Re: Sorting on mutivalued fields still impossible?

2013-01-07 Thread Uwe Reh

Hi Jack,

thank you for the hint.
Since I have already a solrj client to do the preprocessing, mapping to 
sort fields isn't my problem. I will try to explain better in my reply 
to Erick.


Uwe
(Sorry late reaction)


Am 30.08.2012 16:04, schrieb Jack Krupansky:

You can also use a Field Mutating Update Processor to do a smart
copy of a multi-valued field to a sortable single-valued field.

See:
http://wiki.apache.org/solr/UpdateRequestProcessor#Field_Mutating_Update_Processors


Such as using the maximum value via MaxFieldValueUpdateProcessorFactory.

See:
http://lucene.apache.org/solr/api-4_0_0-BETA/org/apache/solr/update/processor/MaxFieldValueUpdateProcessorFactory.html


Which value of a multi-valued field do you wish to sort by?

-- Jack Krupansky




Re: Sorting on mutivalued fields still impossible?

2013-01-07 Thread Uwe Reh

Am 31.08.2012 13:35, schrieb Erick Erickson:

... what would the correct behavior
be for sorting on a multivalued field


Hi Erick,

in generally you are right, the question of multivalued fields is which 
value the reference is. But there are thousands of cases where this 
question is implicit answered. See my example ...sort=max(datefield) 
desc It is obvious, that the newest date should win. I see no 
reason why simple filters like max can't handle multivalued fields.


Now four month's later i still wounder, why there is no pluginable 
function to map multivalued fields into a single value.

eg. ...sort=sqrt(mapMultipleToOne(FQN, fieldname)) asc...

Uwe
(Sorry late reaction)




Re: Sorting on mutivalued fields still impossible?

2013-01-07 Thread Alexandre Rafalovitch
If the Multiple-to-one mapping would be stable (e.g. independent of a
query), why not implement it as a custom update.chain processor with a copy
to a separate field? There is already a couple of implementations
under FieldValueMutatingUpdateProcessor (first, last, max, min).

Regards,
   Alex.

Personal blog: http://blog.outerthoughts.com/
LinkedIn: http://www.linkedin.com/in/alexandrerafalovitch
- Time is the quality of nature that keeps events from happening all at
once. Lately, it doesn't seem to be working.  (Anonymous  - via GTD book)


On Mon, Jan 7, 2013 at 8:19 AM, Uwe Reh r...@hebis.uni-frankfurt.de wrote:

 Am 31.08.2012 13:35, schrieb Erick Erickson:

 ... what would the correct behavior

 be for sorting on a multivalued field


 Hi Erick,

 in generally you are right, the question of multivalued fields is which
 value the reference is. But there are thousands of cases where this
 question is implicit answered. See my example ...sort=max(datefield)
 desc It is obvious, that the newest date should win.
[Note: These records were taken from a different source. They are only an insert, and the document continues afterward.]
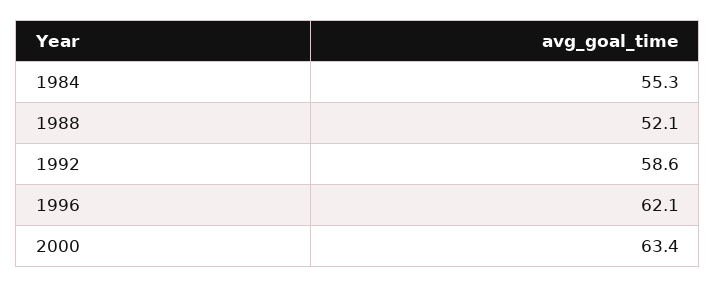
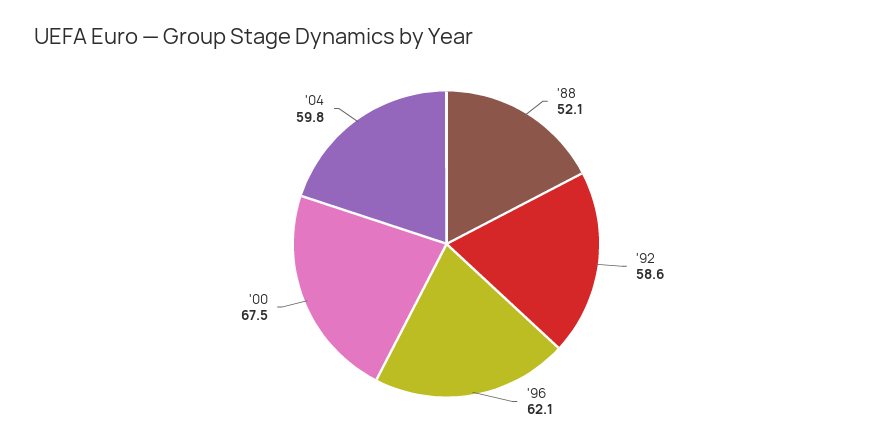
1984: 55.3 -> none
2000: 63.4 -> 67.5
'04: none -> 59.8

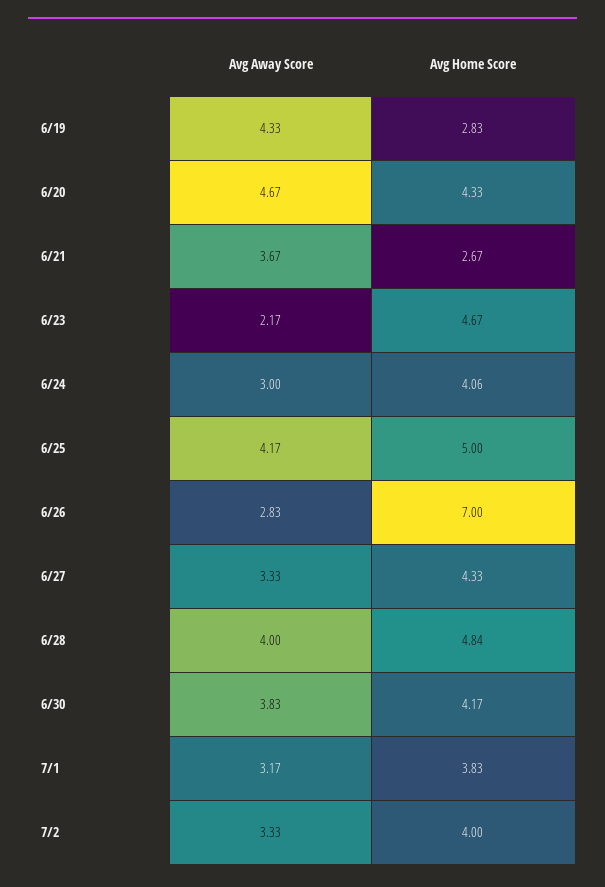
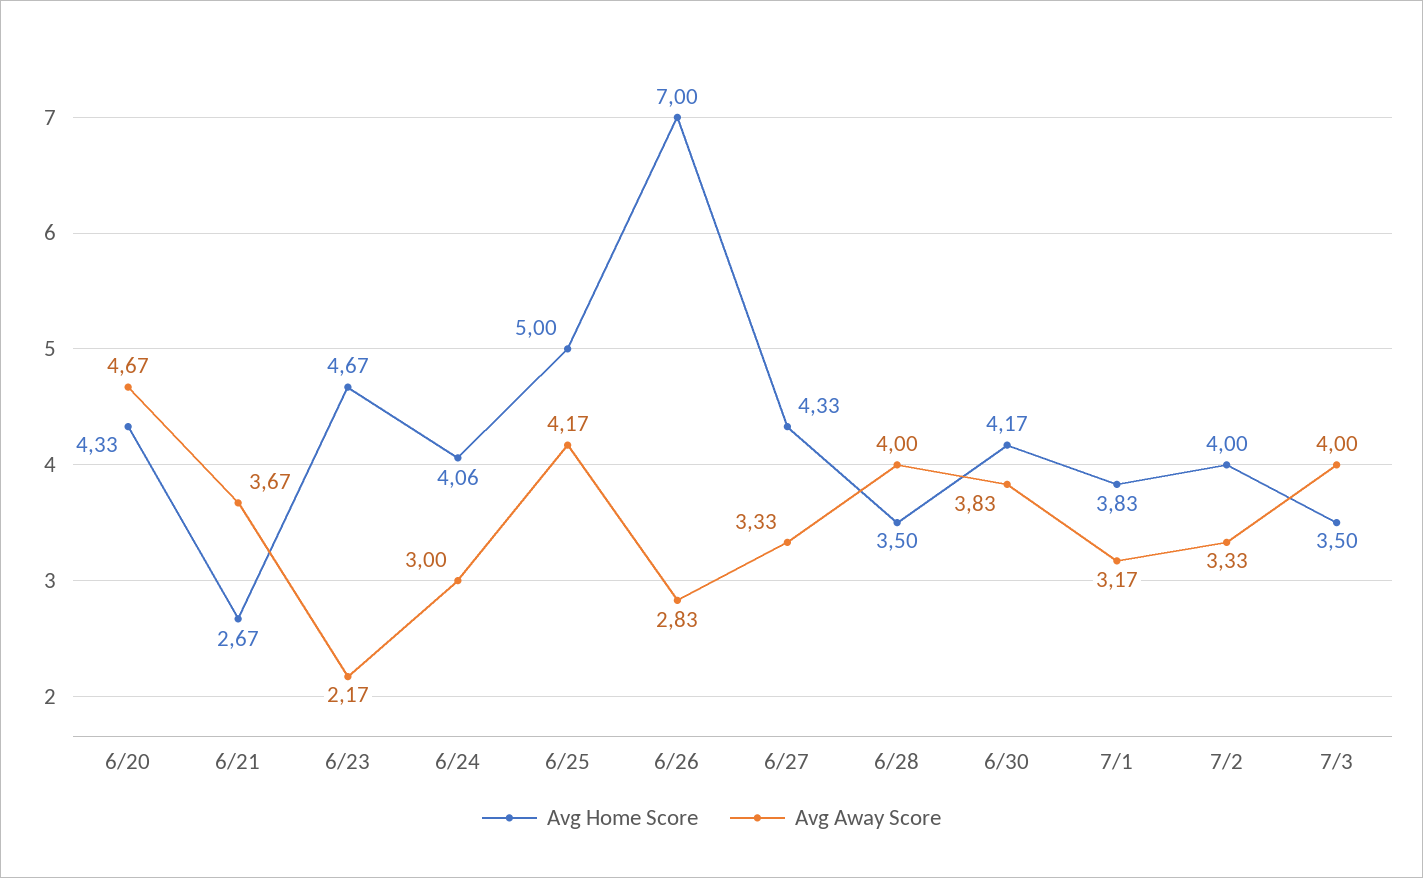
Avg Away Score, 6/19: 4.33 -> none
Avg Home Score, 6/19: 2.83 -> none
Avg Home Score, 6/28: 4.84 -> 3.5
Avg Home Score, 7/3: none -> 3.5
Avg Away Score, 7/3: none -> 4

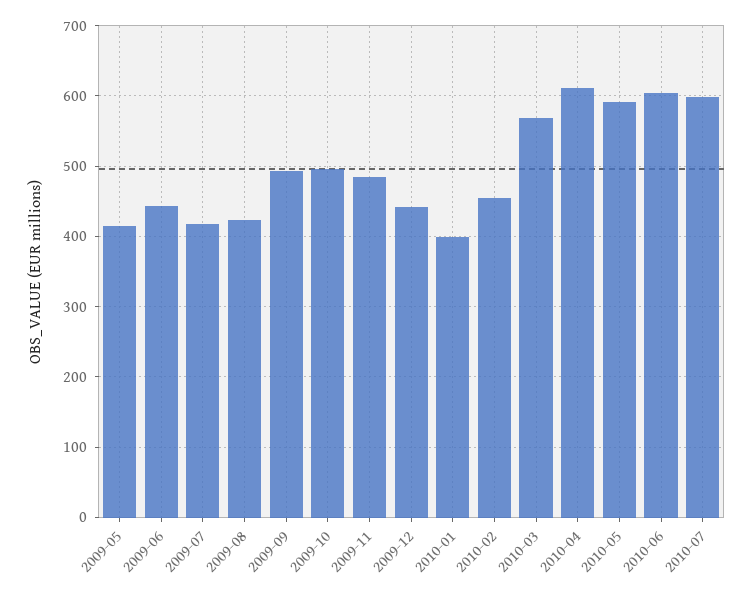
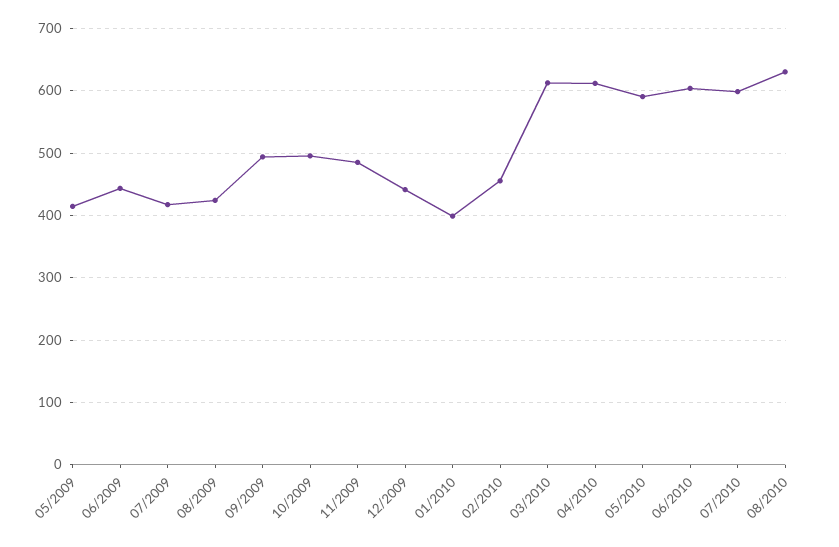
2010-03: 570 -> 610
08/2010: none -> 630

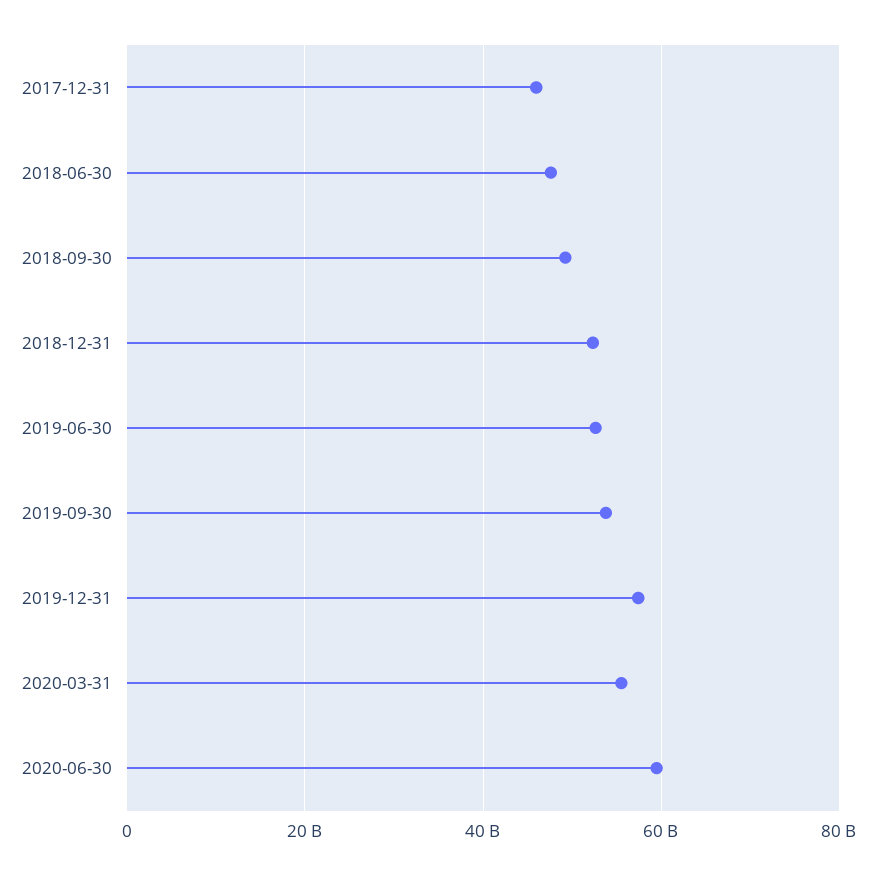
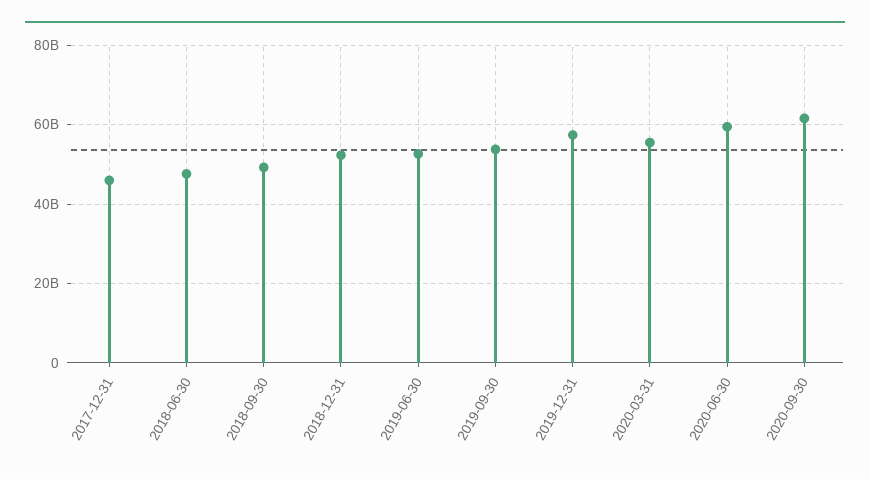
2020-09-30: none -> 62000000000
I see no reason
 why simple filters like max can't handle multivalued fields.

 Now four month's later i still wounder, why there is no pluginable
 function to map multivalued fields into a single value.
 eg. ...sort=sqrt(**mapMultipleToOne(FQN, fieldname)) asc...

 Uwe
 (Sorry late reaction)





Re: Sorting on mutivalued fields still impossible?

2013-01-07 Thread Uwe Reh

Hi,

like I just wrote in my reply to the similar suggestion form Jack.
I'm not looking for a way to preprocess my data.

My question is, why do i need two redundant fields to sort a multivalued 
field ('date_max' and 'date_min' for 'date')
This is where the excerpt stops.